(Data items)
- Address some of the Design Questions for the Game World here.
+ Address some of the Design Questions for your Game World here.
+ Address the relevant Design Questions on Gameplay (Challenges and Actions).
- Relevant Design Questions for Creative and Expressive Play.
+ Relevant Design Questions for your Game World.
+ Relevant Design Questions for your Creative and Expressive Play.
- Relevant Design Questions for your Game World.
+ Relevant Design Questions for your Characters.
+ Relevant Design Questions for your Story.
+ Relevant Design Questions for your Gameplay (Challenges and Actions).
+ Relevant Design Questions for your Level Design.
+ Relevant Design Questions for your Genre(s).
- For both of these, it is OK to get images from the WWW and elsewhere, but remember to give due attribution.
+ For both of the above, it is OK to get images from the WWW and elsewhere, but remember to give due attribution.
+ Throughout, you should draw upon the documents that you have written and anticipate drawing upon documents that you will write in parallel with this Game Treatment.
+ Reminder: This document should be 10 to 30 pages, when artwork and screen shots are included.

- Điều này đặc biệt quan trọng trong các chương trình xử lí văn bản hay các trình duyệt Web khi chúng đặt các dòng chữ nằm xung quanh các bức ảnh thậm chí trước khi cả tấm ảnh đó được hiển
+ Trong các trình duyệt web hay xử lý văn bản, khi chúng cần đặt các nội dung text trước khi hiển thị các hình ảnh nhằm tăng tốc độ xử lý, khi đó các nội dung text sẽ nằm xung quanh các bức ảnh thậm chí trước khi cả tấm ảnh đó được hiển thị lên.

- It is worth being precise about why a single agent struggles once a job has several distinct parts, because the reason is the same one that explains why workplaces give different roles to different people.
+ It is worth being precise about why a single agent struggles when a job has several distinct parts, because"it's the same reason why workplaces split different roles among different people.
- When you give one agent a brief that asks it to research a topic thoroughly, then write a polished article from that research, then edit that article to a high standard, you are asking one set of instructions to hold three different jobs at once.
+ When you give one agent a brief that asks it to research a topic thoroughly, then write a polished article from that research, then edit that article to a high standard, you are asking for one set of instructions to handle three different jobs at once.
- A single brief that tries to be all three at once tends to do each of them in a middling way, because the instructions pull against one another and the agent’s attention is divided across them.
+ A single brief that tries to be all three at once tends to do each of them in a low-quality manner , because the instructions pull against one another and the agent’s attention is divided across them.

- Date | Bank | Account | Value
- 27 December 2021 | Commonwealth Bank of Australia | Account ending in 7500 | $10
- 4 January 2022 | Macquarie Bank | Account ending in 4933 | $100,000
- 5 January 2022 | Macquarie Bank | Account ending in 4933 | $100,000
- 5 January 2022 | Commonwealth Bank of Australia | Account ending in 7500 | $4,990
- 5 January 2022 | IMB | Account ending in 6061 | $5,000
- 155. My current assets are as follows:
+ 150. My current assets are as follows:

→ Exercise details:
Please retype the top of the data exactly, down to and including the line that holds "for your Genre(s).", and nothing further.

→ Response box:
- Address some of the Design Questions for the Game World here.
+ Address some of the Design Questions for your Game World here.
+ Address the relevant Design Questions on Gameplay (Challenges and Actions).
- Relevant Design Questions for Creative and Expressive Play.
+ Relevant Design Questions for your Game World.
+ Relevant Design Questions for your Creative and Expressive Play.
- Relevant Design Questions for your Game World.
+ Relevant Design Questions for your Characters.
+ Relevant Design Questions for your Story.
+ Relevant Design Questions for your Gameplay (Challenges and Actions).
+ Relevant Design Questions for your Level Design.
+ Relevant Design Questions for your Genre(s).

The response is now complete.